**RECORDS SUPPLIED**

——————

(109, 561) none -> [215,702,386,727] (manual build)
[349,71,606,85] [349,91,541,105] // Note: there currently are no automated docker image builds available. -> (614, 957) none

——————

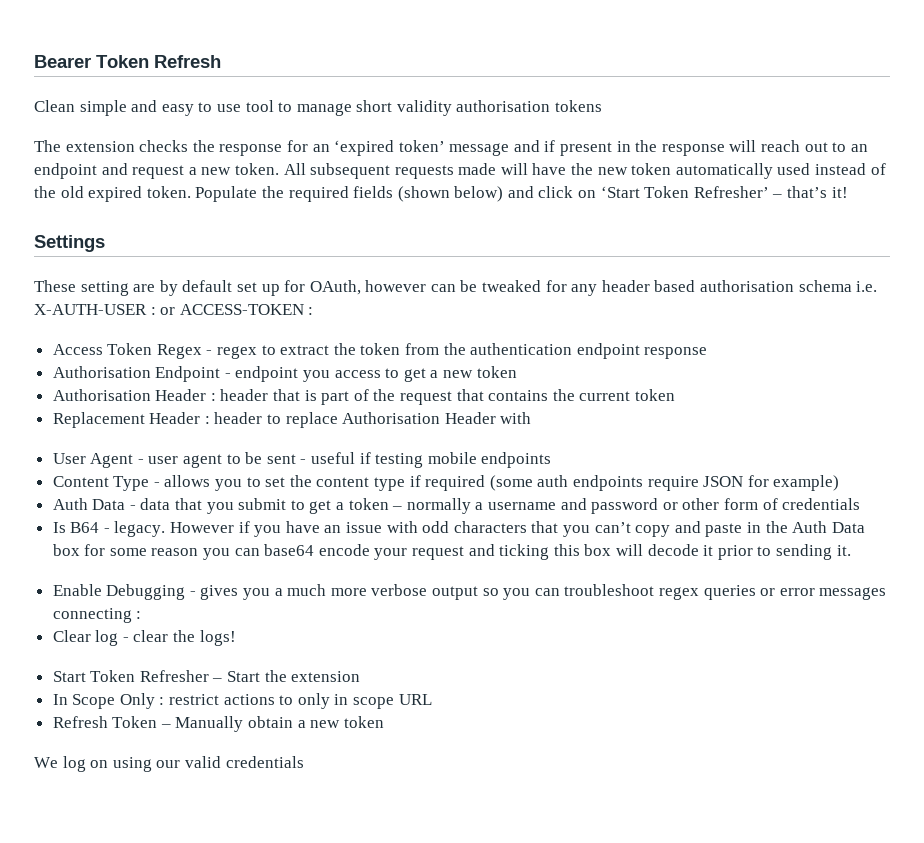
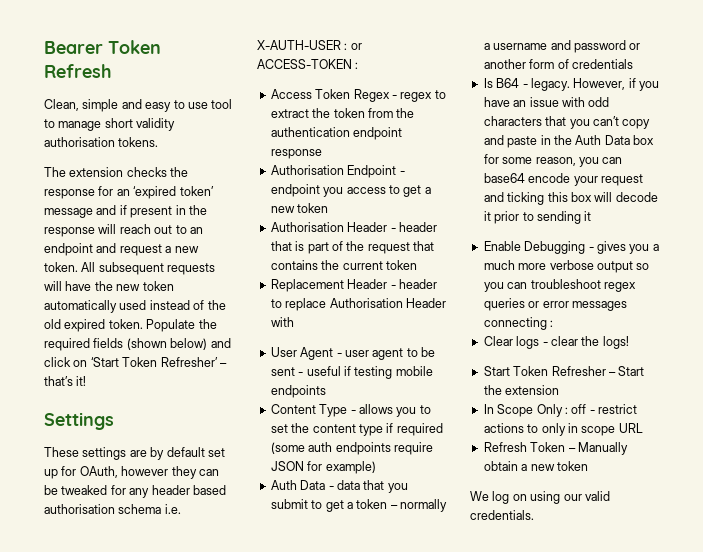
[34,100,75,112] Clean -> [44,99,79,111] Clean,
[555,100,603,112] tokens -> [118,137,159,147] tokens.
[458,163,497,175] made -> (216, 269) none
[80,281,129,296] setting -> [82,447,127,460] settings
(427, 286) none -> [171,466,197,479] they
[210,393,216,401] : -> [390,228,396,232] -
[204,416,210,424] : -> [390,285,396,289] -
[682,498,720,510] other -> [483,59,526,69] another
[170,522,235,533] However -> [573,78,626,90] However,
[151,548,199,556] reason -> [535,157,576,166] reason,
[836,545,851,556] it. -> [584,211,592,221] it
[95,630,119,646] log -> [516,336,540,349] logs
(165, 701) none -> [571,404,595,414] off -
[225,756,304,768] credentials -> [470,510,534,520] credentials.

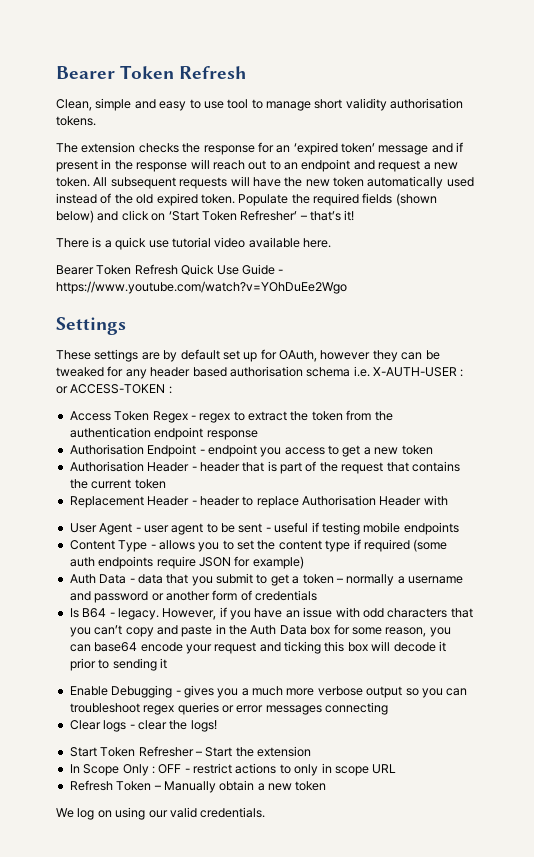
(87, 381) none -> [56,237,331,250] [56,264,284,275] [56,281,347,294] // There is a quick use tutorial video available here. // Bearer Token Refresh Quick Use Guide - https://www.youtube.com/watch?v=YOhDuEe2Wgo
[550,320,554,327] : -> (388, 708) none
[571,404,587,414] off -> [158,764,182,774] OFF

——————

**WHAT THE TASK ASKS**
Within these entries, output exactly the lines starting at the one with "(427, 286) none -> [171,466,197,479] they" and finishing at the one with "[571,404,587,414] off ->". Leave pictures out of the output.

**WORKED SOLUTION**
(427, 286) none -> [171,466,197,479] they
[210,393,216,401] : -> [390,228,396,232] -
[204,416,210,424] : -> [390,285,396,289] -
[682,498,720,510] other -> [483,59,526,69] another
[170,522,235,533] However -> [573,78,626,90] However,
[151,548,199,556] reason -> [535,157,576,166] reason,
[836,545,851,556] it. -> [584,211,592,221] it
[95,630,119,646] log -> [516,336,540,349] logs
(165, 701) none -> [571,404,595,414] off -
[225,756,304,768] credentials -> [470,510,534,520] credentials.

(87, 381) none -> [56,237,331,250] [56,264,284,275] [56,281,347,294] // There is a quick use tutorial video available here. // Bearer Token Refresh Quick Use Guide - https://www.youtube.com/watch?v=YOhDuEe2Wgo
[550,320,554,327] : -> (388, 708) none
[571,404,587,414] off -> [158,764,182,774] OFF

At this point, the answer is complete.